[Provided material Boundary: Start]
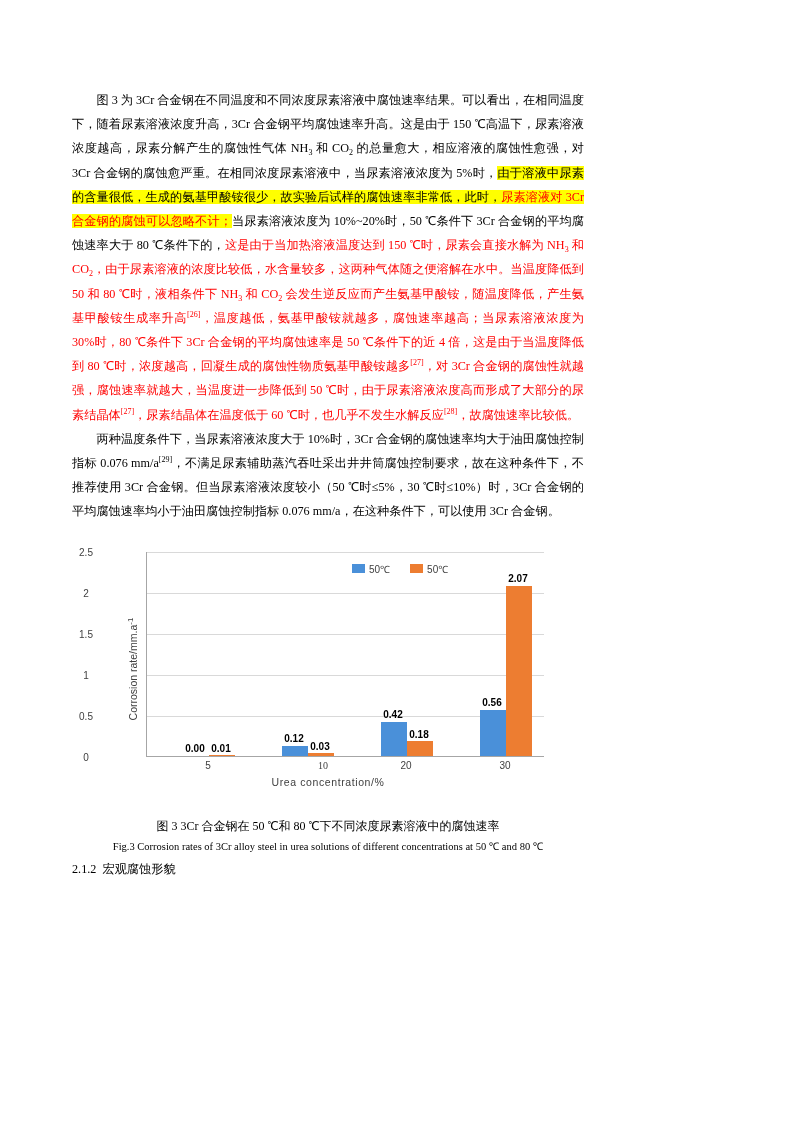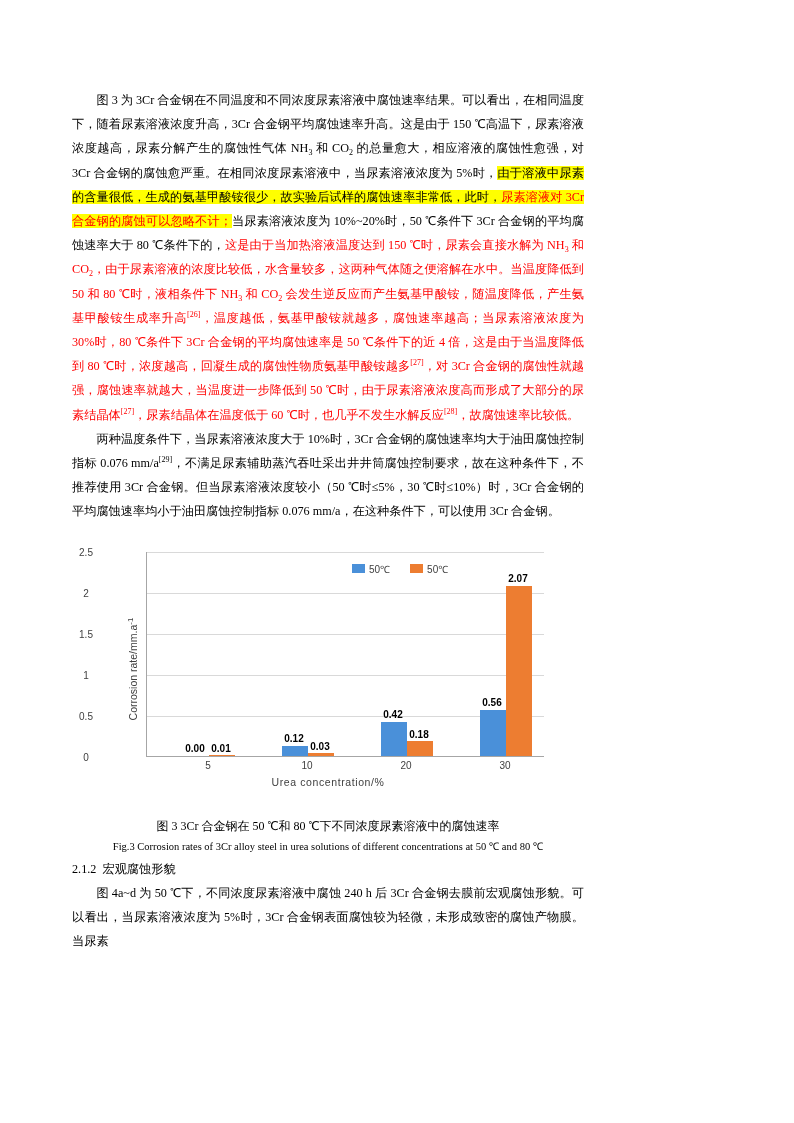--- a/index.html
+++ b/index.html
@@ -187,7 +187,7 @@
       <div class="barval" style="left:430px;top:35px;">2.07</div>
 
       <div class="catlabel" style="left:120px;">5</div>
-      <div class="catlabel" style="left:219px;">10</div>
+      <div class="catlabel" style="left:235px;font-family:Liberation Serif, serif;">10</div>
       <div class="catlabel" style="left:318px;">20</div>
       <div class="catlabel" style="left:417px;">30</div>
 

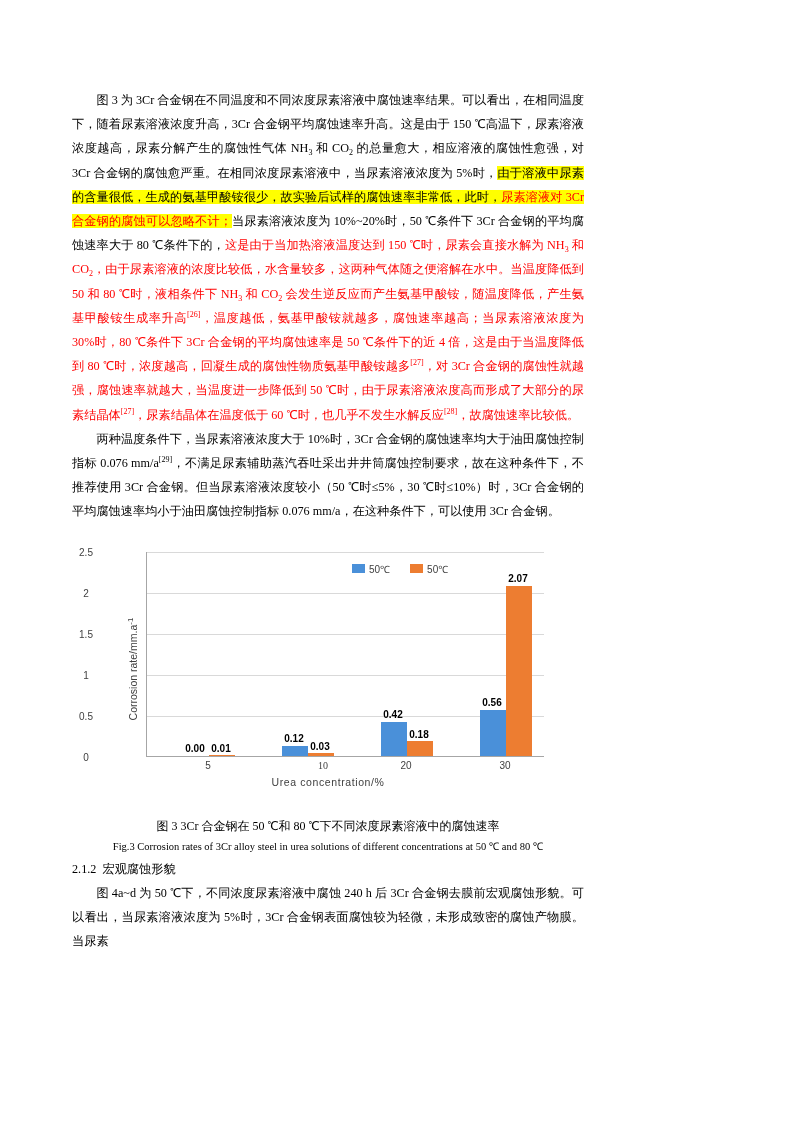--- a/index.html
+++ b/index.html
@@ -212,7 +212,6 @@
 
   <div class="sechead"><span>2.1.2</span>&nbsp;&nbsp;<span>宏观腐蚀形貌</span></div>
 
-  <p class="indent">图 4a~d 为 50 ℃下，不同浓度尿素溶液中腐蚀 240 h 后 3Cr 合金钢去膜前宏观腐蚀形貌。可以看出，当尿素溶液浓度为 5%时，3Cr 合金钢表面腐蚀较为轻微，未形成致密的腐蚀产物膜。当尿素</p>
 
 </div>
[Provided material Boundary: End]
Please repeat all of the data exactly, excluding images.

▶ _Expected answer_
--- a/index.html
+++ b/index.html
@@ -187,7 +187,7 @@
       <div class="barval" style="left:430px;top:35px;">2.07</div>
 
       <div class="catlabel" style="left:120px;">5</div>
-      <div class="catlabel" style="left:219px;">10</div>
+      <div class="catlabel" style="left:235px;font-family:Liberation Serif, serif;">10</div>
       <div class="catlabel" style="left:318px;">20</div>
       <div class="catlabel" style="left:417px;">30</div>
 

--- a/index.html
+++ b/index.html
@@ -212,7 +212,6 @@
 
   <div class="sechead"><span>2.1.2</span>&nbsp;&nbsp;<span>宏观腐蚀形貌</span></div>
 
-  <p class="indent">图 4a~d 为 50 ℃下，不同浓度尿素溶液中腐蚀 240 h 后 3Cr 合金钢去膜前宏观腐蚀形貌。可以看出，当尿素溶液浓度为 5%时，3Cr 合金钢表面腐蚀较为轻微，未形成致密的腐蚀产物膜。当尿素</p>
 
 </div>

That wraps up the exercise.